Here are some of my thoughts on Epiphany in relation to the Incarnation. Not as a better idea, because your ideas sound great, just as something else to think about.

 

These are from my website, which has my paintings and some other stuff. I prefer not to post public links, but if anyone wants the address, I am happy to pass it on.

 

The different portrayals of the crucifixion reflect different interpretations of the passion to any particular denomination.

 

Catholics will often show Christ suffering in great agony, because to them the passion; the suffering and death of the Lord for mankind, is central to their understanding of our suffering, and our own death. The emphasis is on Christ as the Lamb of God, the willing sacrifice, laying down his life freely for us all.

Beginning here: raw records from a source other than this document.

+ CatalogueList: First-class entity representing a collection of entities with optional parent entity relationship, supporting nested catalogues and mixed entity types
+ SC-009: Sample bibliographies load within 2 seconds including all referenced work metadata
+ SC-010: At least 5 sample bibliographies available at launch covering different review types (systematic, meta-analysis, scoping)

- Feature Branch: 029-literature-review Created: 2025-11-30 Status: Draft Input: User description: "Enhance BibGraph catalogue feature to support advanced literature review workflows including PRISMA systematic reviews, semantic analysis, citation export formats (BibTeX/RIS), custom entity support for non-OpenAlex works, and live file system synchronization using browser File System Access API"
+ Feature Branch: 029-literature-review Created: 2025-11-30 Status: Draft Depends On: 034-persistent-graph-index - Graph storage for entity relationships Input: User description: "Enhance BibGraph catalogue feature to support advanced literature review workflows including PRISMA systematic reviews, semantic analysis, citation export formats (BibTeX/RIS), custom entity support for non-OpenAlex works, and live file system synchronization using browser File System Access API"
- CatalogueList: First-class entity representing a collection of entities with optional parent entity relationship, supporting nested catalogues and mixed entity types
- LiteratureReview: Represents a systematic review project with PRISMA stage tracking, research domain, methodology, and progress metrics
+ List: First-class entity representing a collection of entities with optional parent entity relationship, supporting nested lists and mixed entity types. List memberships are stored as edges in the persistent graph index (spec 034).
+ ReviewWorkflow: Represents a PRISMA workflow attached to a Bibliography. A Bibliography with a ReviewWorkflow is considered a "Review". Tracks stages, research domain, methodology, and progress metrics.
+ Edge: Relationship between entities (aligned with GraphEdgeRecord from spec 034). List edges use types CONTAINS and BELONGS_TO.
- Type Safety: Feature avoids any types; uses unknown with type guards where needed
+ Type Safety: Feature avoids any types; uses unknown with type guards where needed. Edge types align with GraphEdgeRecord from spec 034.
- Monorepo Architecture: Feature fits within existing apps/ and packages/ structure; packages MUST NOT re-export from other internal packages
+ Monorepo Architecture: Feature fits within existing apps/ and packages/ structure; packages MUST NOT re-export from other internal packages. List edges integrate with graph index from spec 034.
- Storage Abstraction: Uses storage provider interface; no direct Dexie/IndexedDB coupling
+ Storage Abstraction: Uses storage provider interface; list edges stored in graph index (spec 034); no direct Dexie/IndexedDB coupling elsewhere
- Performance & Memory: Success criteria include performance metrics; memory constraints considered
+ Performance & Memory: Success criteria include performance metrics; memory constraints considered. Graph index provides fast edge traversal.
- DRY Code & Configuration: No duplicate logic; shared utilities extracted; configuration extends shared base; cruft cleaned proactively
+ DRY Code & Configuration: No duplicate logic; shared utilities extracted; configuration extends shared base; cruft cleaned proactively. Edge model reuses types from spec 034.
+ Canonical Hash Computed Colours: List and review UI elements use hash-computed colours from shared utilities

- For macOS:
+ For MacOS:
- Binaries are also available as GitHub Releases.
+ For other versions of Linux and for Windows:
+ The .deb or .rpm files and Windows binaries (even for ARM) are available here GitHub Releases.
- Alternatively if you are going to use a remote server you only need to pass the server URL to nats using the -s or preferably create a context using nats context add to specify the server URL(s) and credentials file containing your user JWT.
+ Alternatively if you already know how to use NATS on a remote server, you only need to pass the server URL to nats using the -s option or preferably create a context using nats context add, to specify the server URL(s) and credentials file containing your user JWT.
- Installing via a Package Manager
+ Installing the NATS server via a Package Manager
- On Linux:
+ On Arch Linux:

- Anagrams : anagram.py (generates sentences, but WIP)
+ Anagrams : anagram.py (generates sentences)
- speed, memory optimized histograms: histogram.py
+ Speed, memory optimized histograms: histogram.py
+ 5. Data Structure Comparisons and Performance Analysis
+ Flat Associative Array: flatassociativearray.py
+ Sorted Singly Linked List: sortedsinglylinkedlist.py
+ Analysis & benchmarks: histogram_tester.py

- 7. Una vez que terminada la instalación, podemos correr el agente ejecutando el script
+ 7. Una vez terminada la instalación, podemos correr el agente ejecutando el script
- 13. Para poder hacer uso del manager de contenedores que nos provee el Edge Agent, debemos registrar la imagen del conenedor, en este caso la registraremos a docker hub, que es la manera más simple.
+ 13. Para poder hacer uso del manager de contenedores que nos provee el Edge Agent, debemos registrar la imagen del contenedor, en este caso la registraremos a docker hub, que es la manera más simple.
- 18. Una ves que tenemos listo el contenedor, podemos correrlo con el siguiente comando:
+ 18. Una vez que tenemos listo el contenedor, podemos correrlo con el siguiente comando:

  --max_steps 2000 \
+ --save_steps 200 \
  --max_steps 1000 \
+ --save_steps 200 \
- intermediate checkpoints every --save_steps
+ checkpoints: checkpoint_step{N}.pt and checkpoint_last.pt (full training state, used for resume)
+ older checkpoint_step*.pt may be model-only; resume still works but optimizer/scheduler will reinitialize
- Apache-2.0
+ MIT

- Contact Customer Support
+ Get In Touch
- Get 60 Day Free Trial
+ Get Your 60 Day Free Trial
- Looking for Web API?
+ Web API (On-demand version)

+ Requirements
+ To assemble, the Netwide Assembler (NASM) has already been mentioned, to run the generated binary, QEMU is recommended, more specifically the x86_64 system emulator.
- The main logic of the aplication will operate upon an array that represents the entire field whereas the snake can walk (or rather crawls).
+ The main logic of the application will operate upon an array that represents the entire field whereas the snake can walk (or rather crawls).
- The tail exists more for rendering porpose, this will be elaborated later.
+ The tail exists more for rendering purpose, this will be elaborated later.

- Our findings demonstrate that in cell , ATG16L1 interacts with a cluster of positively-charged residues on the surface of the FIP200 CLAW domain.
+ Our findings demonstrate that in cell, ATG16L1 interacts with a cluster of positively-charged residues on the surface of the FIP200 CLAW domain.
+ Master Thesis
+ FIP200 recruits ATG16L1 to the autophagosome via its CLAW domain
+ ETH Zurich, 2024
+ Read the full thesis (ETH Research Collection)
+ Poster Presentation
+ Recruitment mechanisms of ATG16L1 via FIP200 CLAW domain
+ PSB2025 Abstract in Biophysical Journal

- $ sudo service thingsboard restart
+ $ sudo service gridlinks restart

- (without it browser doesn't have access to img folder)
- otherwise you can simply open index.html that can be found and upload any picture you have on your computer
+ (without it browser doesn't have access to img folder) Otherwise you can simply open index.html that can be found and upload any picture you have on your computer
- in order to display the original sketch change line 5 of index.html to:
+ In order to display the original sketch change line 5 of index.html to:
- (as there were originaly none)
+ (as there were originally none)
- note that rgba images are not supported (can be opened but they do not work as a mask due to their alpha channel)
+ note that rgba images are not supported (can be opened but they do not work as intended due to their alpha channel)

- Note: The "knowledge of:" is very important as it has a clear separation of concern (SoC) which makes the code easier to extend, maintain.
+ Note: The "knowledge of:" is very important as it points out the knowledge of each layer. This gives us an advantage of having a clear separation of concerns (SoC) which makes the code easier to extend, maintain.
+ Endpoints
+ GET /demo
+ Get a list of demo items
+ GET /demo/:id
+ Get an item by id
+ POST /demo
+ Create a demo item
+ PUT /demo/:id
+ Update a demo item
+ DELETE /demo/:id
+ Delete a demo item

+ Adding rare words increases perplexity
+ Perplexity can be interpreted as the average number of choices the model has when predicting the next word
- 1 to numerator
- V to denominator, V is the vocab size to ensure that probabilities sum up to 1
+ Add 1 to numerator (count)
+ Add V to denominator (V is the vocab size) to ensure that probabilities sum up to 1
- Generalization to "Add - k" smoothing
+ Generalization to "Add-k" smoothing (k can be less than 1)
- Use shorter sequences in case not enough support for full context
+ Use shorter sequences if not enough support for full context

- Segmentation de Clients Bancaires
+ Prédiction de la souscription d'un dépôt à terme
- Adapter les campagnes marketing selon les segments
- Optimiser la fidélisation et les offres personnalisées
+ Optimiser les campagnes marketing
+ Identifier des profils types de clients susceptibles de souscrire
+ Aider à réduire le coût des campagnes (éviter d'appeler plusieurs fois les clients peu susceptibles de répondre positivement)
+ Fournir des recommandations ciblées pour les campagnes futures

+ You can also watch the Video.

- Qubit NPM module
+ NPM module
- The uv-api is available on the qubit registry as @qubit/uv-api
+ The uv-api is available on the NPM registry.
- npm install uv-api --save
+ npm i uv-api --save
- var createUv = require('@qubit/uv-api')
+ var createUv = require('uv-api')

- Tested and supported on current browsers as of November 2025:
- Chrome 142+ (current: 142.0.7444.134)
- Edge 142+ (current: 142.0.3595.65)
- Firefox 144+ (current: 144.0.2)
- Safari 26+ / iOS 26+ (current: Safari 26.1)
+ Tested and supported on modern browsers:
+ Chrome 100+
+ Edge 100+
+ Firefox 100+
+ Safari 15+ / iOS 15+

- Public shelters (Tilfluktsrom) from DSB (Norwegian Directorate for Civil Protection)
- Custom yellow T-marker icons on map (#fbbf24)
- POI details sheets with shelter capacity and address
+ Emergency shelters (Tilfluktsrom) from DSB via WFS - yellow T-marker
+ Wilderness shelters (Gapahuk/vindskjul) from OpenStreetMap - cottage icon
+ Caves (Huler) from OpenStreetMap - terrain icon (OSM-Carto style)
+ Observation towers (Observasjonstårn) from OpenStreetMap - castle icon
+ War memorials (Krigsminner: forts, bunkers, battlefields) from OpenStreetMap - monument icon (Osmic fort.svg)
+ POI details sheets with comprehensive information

The direct connection with the Passover Lamb is emphasised by the inscription above Christ's head; INRI, standing for Jesus of Nazareth, King of the Jews.

 

Orthodox representations, which are very rare in statue form but appear in iconography, are far more stylised, and emphasise the relationship between Christ the King, and his sacrifice for mankind, rather than his personal suffering. Orthodox are very wary of showing the intense suffering, as the Catholics do; it is not part of their theology to be able to represent this. The inscription is no longer INRI but, 'The King of Glory and the Angels.'

 

And a third variant with more resonance for the free churches (and my personal favourite) is the crucifix with an image of the risen Christ standing in glory, with his arms outstretched in welcome. This is Christ our High Priest. This is also the Christ of the empty cross; resurrected and standing before the Father on our behalf.

 

These three different ways of seeing the same event are all equally valid.

 

When the magi came to worship the Christ child they brought three gifts; gold for the King, frankincense for the High Priest and myrrh for the Sacrificial Lamb.

 

Similarly, we can offer either gold, frankincense or myrrh; to King, High Priest or Lamb of God; all perspectives are equally acceptable.

 

In other words, we don't all have to be Catholics.